La justice française enquête sur les liens Lafarge-Daech en Syrie

le-groupe-lafarge-terrorismeLe géant du ciment français Lafarge fait l’objet d’une enquête judiciaire après une plainte de Bercy. Le groupe est soupçonné d’avoir acheté du pétrole en Syrie malgré l’interdiction et d’avoir entretenu des relations avec le groupe terroriste Daech.

Le ministère français de l’Économie a saisi la justice à l’automne dernier sur de possibles infractions commises par le cimentier français Lafarge en faisant fonctionner une usine en Syrie, malgré des interdictions européennes.

Bercy a confirmé à la presse, jeudi 19 janvier, le dépôt d’une plainte, sans autre précision. Le parquet de Paris a ouvert une enquête préliminaire sur la base de cette plainte en octobre, a rapporté l’AFP citant une source judiciaire.

En juin dernier, le journal Le Monde avait révélé de possibles arrangements avec Daech en 2013 et 2014 pour faire fonctionner la cimenterie de Jalabiya, dans le nord du pays, qui est sous la responsabilité d’une filiale locale de Lafarge.

Une plainte déposée par une ONG en novembre pour « financement du terrorisme » en Syrie

Le fonctionnement de la cimenterie de Jalabiya, dans le nord de la Syrie, sous la responsabilité d’une filiale locale de Lafarge, a déjà fait polémique quand le journal Le Monde (article réservé aux abonnés) avait révélé en juin de possibles arrangements avec l’organisation État islamique (EI ou Daech).

De son côté, l’ONG Sherpa, qui défend les victimes de « crimes économiques », avait déposé une plainte avec constitution de partie civile en novembre. Elle dénonçait notamment des faits de financement du terrorisme et visait plus spécifiquement les possibles arrangements de Lafarge avec le groupe terroriste Daech pour faire fonctionner l’usine en 2013 et 2014, jusqu’à ce que l’organisation terroriste en prenne le contrôle en septembre 2014. Cette plainte visait à obtenir l’ouverture d’une information judiciaire confiée à des juges d’instruction, ce qui n’est pas encore le cas à l’heure actuelle.

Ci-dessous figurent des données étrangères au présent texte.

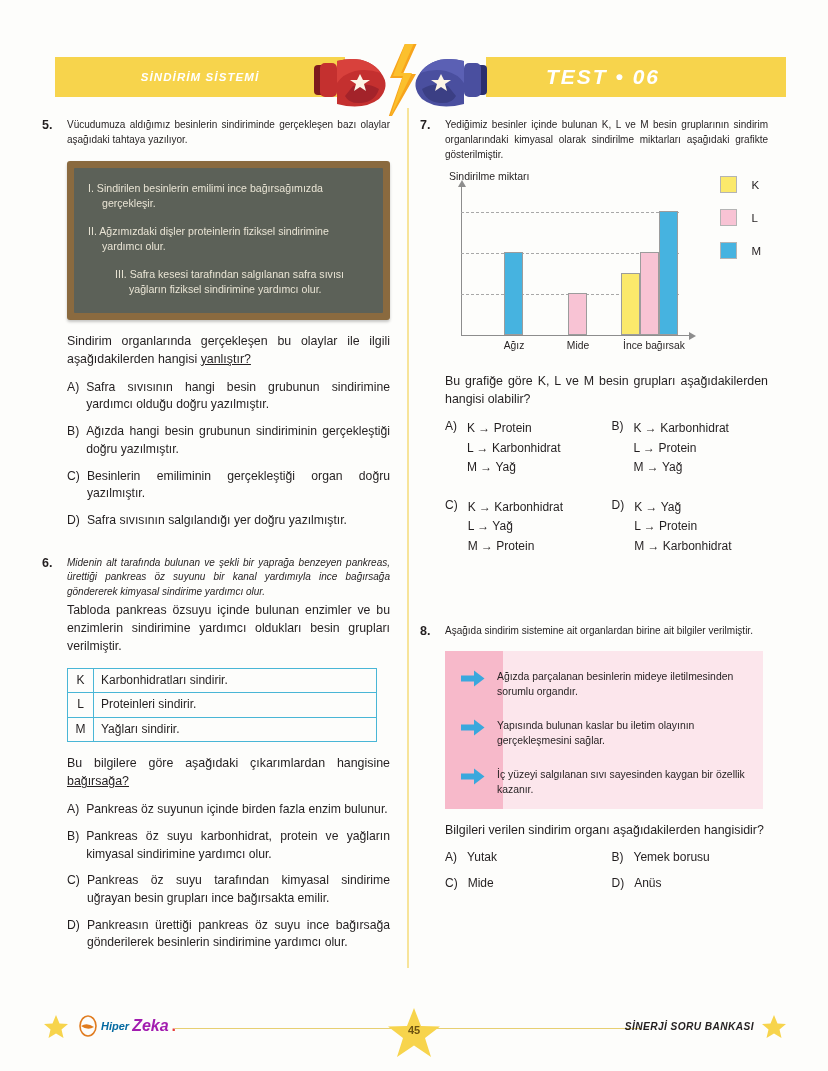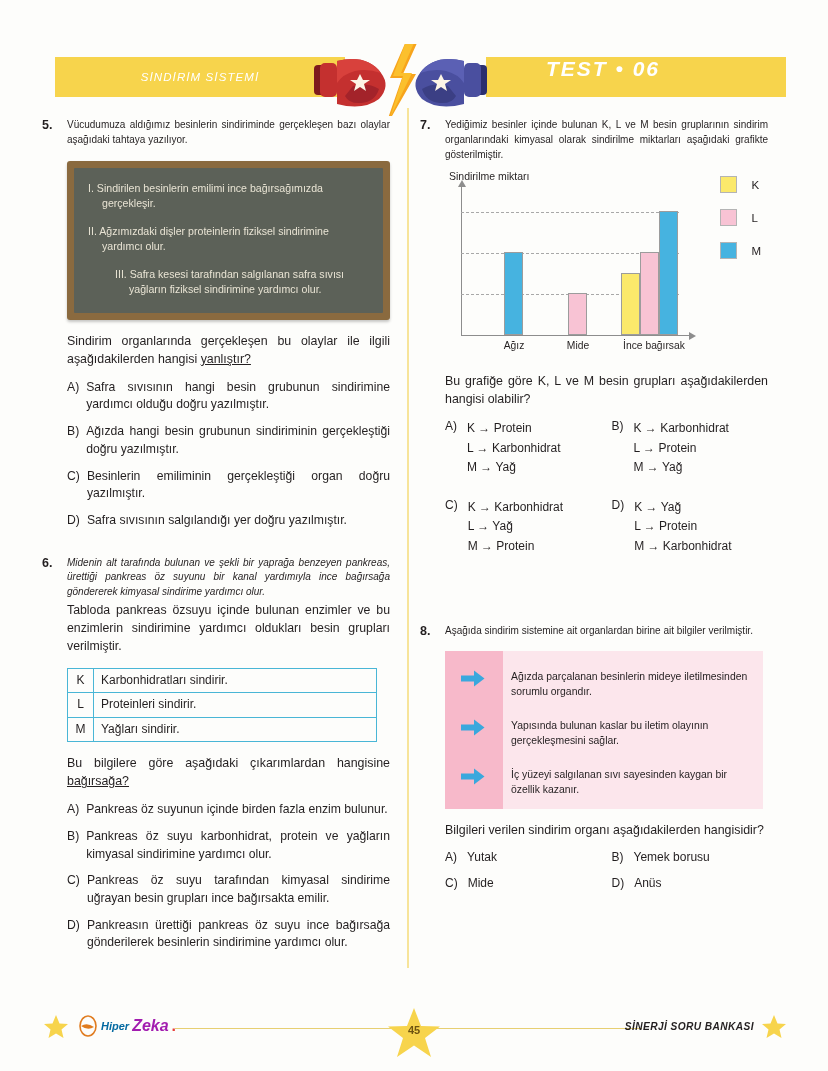"SİNDİRİM SİSTEMİ" .band-title { font-weight: normal -> bold }
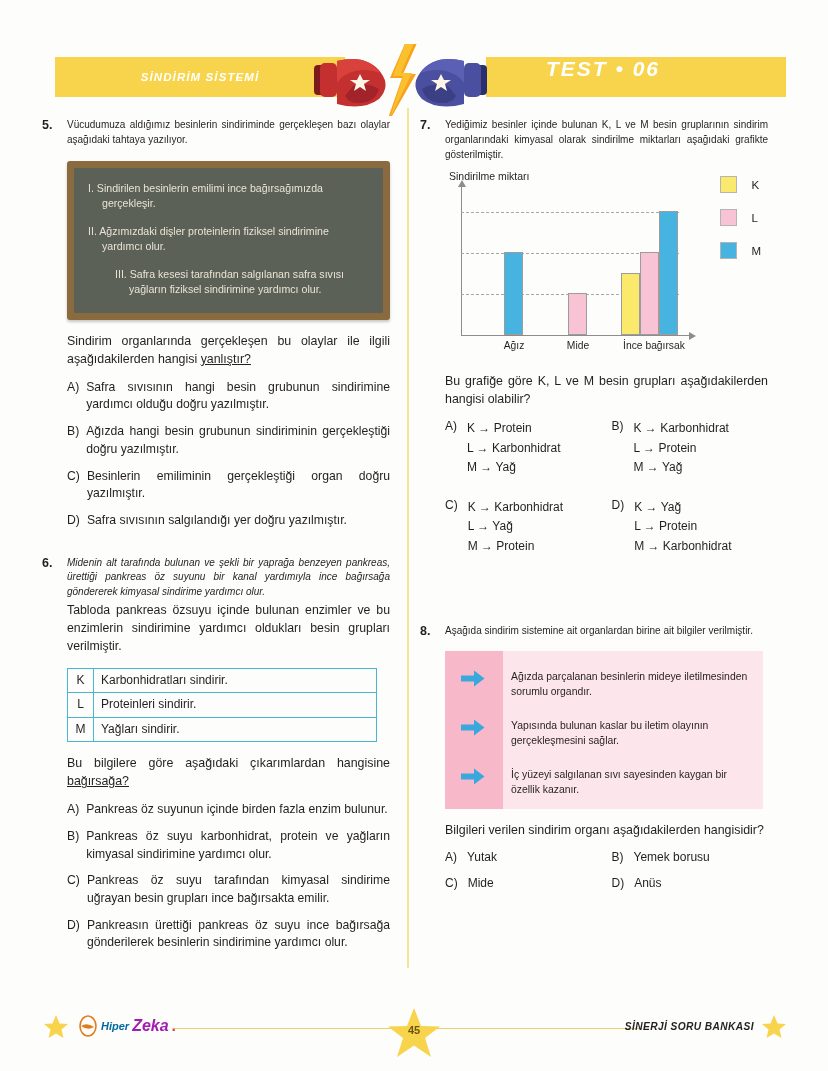"TEST • 06" .header-band-right { align-items: flex-start -> center }
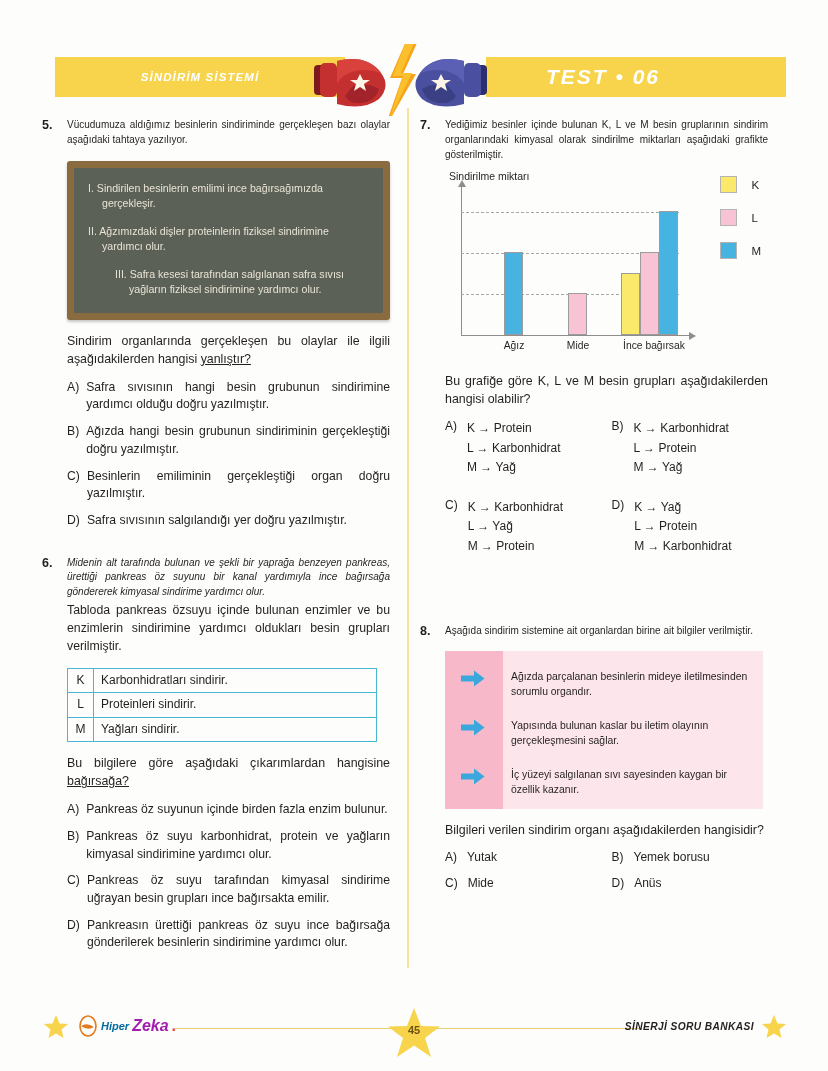"Ağızda parçalanan besinlerin mideye" .pink-row { gap: 26px -> 12px }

Il est temps  que Lafarge réponde judiciairement

Selon le journal français, un « un certain Ahmad Jaloudi » avait été envoyé « par Lafarge à Manbij, pour obtenir des autorisations de l’EI de laisser passer les employés aux checkpoints », alors que les terroristes devenaient à l’époque de plus en plus incontournables dans la région. Un laissez-passer, estampillé du tampon Daech, aurait aussi permis aux camions d’arriver sur le site pour l’approvisionner, ce qui supposerait le paiement de taxes. Le Monde évoquait également l’intervention d’intermédiaires et de négociants afin de vendre au cimentier du pétrole raffiné par le groupe terroriste Daech.

Face à ces révélations et à la plainte de Sherpa, LafargeHolcim avait réagi en indiquant qu' »en Syrie comme ailleurs, la priorité du groupe a toujours été la sécurité de (ses) collaborateurs et de leurs familles ». Il soulignait alors que l’usine citée était un « employeur important dans la région » et « avait un rôle vital » pour les Syriens, « car elle leur fournissait les matériaux de construction essentiels à leurs besoins en matière de développement et d’urbanisation ».

Citée par l’AFP , Me Marie Dosé, l’avocate de Sherpa a déclaré : « il est temps que Lafarge réponde judiciairement des faits scandaleux qui lui sont reprochés ». « Nous attendons la désignation d’un juge d’instruction pour que des investigations liées à son comportement en Syrie et ses liens avec l’EI puissent être diligentées dans les meilleurs délais », a-t-elle expliqué.